All’expander DX32 (4 slot da 8 canali per I/O analogici o digitali, se ne possono collegare 2 al MixRack oltre ad un ulteriore DX32 a Surface) si aggiungono i moduli DX168 AudioRack , un trasporto digitale con 16 ingressi, dotati di pre Dlive, e di 8 uscite, e DX164-W un modulo da parete con 16 in e 4 uscite; entrambi i moduli possono essere usati in “cascata” e/o in modo “ridondante”.

Si ha la disponibilità del controller IP1 , dotato di un comodo display e una manopola rotativa con interruttore, montabile a muro e programmabile. IP1 consente un facile controllo delle funzioni assegnate, quali selezione della sorgente, controllo dei livelli e il richiamo dei preset. La connessione avviene tramite TCP/IP e il dispositivo è compatibile PoE, in un sistema dLive ne possono essere usati fino a 16 + 16 e sono disponibili anche variabili estetiche, oltre i colori bianco e nero, per Honeywell/MK e Decora.

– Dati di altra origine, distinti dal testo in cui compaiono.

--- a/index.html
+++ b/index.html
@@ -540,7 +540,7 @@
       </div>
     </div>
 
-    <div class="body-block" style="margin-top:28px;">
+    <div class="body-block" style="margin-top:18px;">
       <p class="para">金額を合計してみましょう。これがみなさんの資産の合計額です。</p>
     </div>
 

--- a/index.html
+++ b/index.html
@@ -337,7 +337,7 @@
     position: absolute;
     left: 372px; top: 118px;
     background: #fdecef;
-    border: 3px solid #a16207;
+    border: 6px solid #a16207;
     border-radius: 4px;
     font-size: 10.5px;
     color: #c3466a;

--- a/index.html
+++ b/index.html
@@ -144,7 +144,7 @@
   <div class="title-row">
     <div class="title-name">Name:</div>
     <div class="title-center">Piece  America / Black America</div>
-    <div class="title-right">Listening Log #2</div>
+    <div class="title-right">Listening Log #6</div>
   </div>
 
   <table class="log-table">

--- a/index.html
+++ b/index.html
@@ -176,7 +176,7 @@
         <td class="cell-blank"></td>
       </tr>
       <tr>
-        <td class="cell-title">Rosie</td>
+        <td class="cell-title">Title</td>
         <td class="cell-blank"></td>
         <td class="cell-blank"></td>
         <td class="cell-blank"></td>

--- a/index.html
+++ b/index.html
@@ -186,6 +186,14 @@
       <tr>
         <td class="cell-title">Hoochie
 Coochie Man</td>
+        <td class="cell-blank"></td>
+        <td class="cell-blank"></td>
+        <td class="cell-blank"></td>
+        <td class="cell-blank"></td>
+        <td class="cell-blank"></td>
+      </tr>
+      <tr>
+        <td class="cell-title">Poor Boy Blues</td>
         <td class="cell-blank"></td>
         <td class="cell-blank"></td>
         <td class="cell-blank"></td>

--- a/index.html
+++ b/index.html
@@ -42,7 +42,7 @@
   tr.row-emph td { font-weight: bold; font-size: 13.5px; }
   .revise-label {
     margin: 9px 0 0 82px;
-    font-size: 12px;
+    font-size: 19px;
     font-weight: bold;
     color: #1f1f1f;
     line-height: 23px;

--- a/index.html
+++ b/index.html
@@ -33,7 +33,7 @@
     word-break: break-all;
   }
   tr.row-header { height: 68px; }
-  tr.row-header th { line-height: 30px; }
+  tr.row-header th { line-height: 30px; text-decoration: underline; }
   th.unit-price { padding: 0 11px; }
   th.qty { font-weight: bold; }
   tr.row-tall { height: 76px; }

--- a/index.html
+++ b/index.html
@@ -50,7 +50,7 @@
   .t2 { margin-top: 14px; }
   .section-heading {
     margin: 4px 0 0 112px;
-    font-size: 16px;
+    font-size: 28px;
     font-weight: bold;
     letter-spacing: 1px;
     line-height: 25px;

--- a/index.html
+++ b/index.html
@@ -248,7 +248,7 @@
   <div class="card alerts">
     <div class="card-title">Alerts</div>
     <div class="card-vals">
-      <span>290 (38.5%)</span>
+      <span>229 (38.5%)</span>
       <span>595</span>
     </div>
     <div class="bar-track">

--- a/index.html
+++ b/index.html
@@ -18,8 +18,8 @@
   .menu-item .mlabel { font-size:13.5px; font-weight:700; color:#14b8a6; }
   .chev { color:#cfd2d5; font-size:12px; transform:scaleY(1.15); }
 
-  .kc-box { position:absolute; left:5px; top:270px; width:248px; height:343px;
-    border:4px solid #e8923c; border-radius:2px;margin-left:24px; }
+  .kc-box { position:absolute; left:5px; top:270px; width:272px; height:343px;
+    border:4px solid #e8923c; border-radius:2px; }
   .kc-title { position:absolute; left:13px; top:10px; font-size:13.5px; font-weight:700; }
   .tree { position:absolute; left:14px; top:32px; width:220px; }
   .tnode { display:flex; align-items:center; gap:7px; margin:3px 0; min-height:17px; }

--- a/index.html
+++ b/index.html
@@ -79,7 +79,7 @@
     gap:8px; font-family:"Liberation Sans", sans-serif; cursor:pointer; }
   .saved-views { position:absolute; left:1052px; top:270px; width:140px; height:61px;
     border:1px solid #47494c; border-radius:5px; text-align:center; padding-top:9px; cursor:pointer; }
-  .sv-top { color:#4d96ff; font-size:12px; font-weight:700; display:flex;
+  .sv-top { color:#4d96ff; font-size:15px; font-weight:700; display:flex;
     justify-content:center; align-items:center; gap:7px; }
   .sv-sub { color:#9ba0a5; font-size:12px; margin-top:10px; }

Novità anche per i mixer con il lancio del nuovo mixer digitale DM0 , il più compatto della famiglia dLive MixRack che si rivolge anche ad applicazioni di distribuzione e gestione dei flussi audio digitali.

Basato su architettura interna XCVI completa (160×64 FPGA), può essere controllato con un dLive Surface, un computer portatile, un iPad, tramite i telecomandi Allen & Heath IP o controller di terze parti tramite TCP/IP. Tutti i dLive MixRacks possono lavorare con tutti i 128 ingressi e le 64 uscite aggiungendo espansioni DX o sorgenti digitali.

Dal punto di vista digitale non passa certo in secondo piano la frequenza di campionamento 96kHz, la risoluzione variabile per la massima precisione e il minor rumore, headroom mix virtualmente infinito grazie all’accumulatore a 96bit, latenza bassissima da 0,7ms, gigaACE gigabit link a Surface, porta 48kHz dedicata a ME-1, 2 porte di rete, doppio alimentatore ridondante.

Neanche l’estetica è stata tralasciata grazie al pannello anteriore scorrevole (con ventilatore ultra-silenzioso) e alette rack reversibili.